[Web document revisions]
━━━
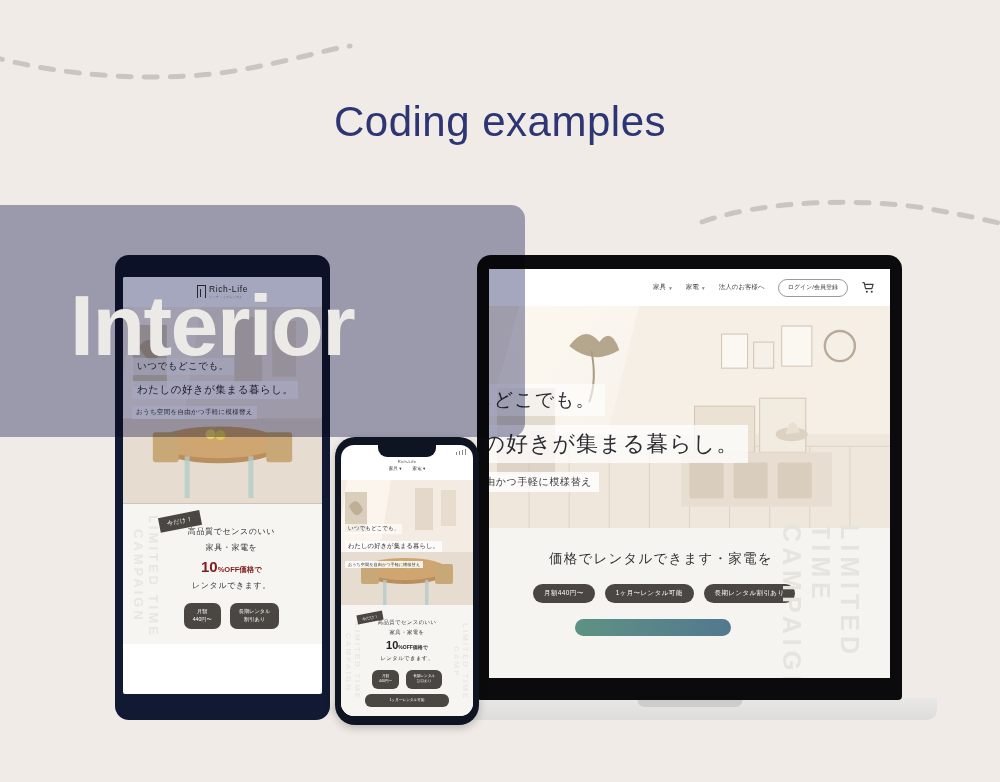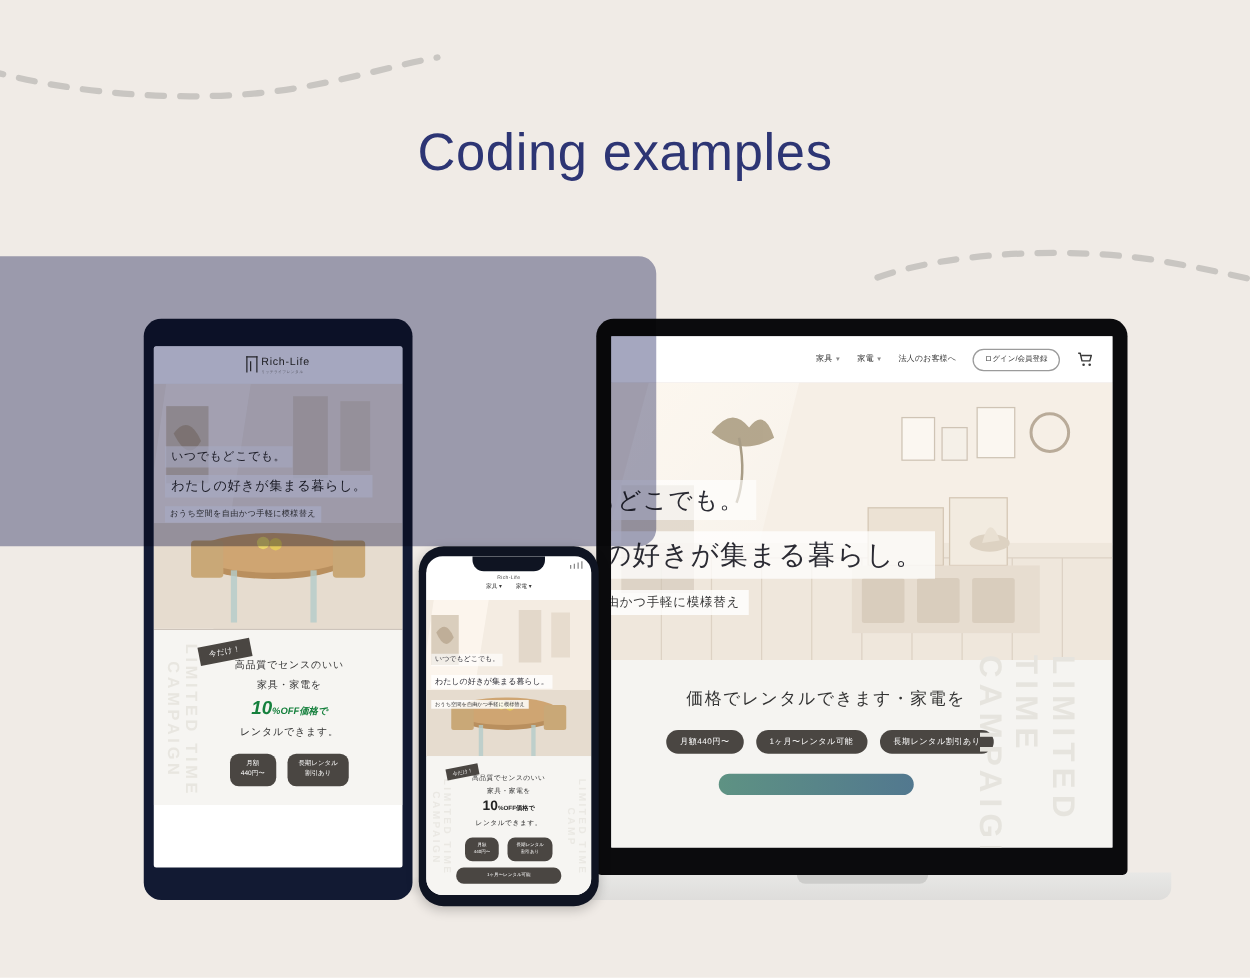--- a/index.html
+++ b/index.html
@@ -249,21 +249,21 @@
   }
   .badge-now {
     position: absolute; left: 36px; top: 10px;
     background: #4a4642; color: #fff;
     font-size: 6px; padding: 3px 8px;
     transform: rotate(-11deg);
     letter-spacing: .4px;
   }
   .tc-l1 { font-size: 8px; color: #333; letter-spacing: .6px; margin-left: 18px; }
   .tc-l2 { font-size: 8px; color: #333; letter-spacing: .6px; margin-top: 5px; margin-left: 18px;}
-  .tc-l3 { font-size: 15px; color: #15803d; font-weight: 700; margin-top: 5px; margin-left: 18px; font-style: italic; }
+  .tc-l3 { font-size: 15px; color: #7f1d1d; font-weight: 700; margin-top: 5px; margin-left: 18px; }
   .tc-l3 .sm { font-size: 7.5px; }
   .tc-l4 { font-size: 8px; color: #333; letter-spacing: .6px; margin-top: 5px; margin-left: 18px;}
   .tab-pills { display: flex; gap: 9px; justify-content: center; margin: 12px 0 0 18px; }
   .tpill {
     background: #4a4642; color: #fff; border-radius: 7px;
     font-size: 5.2px; line-height: 1.5; padding: 5px 9px; text-align: center;
     white-space: nowrap;
   }
 
   
@@ -610,14 +610,15 @@
             </div>
           </div>
           <div class="ppill ppill-wide">1ヶ月〜レンタル可能</div>
         </div>
 
       </div>
     </div>
   </div>
 
   <div class="lav-rect"></div>
+  <div class="interior-word">Interior</div>
 
 </div>
 
 </body></html>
━━━
**Required action**: If a line of the entries holds the word "class", copy it out.

**Answer box**:
           <div class="ppill ppill-wide">1ヶ月〜レンタル可能</div>
   <div class="lav-rect"></div>
+  <div class="interior-word">Interior</div>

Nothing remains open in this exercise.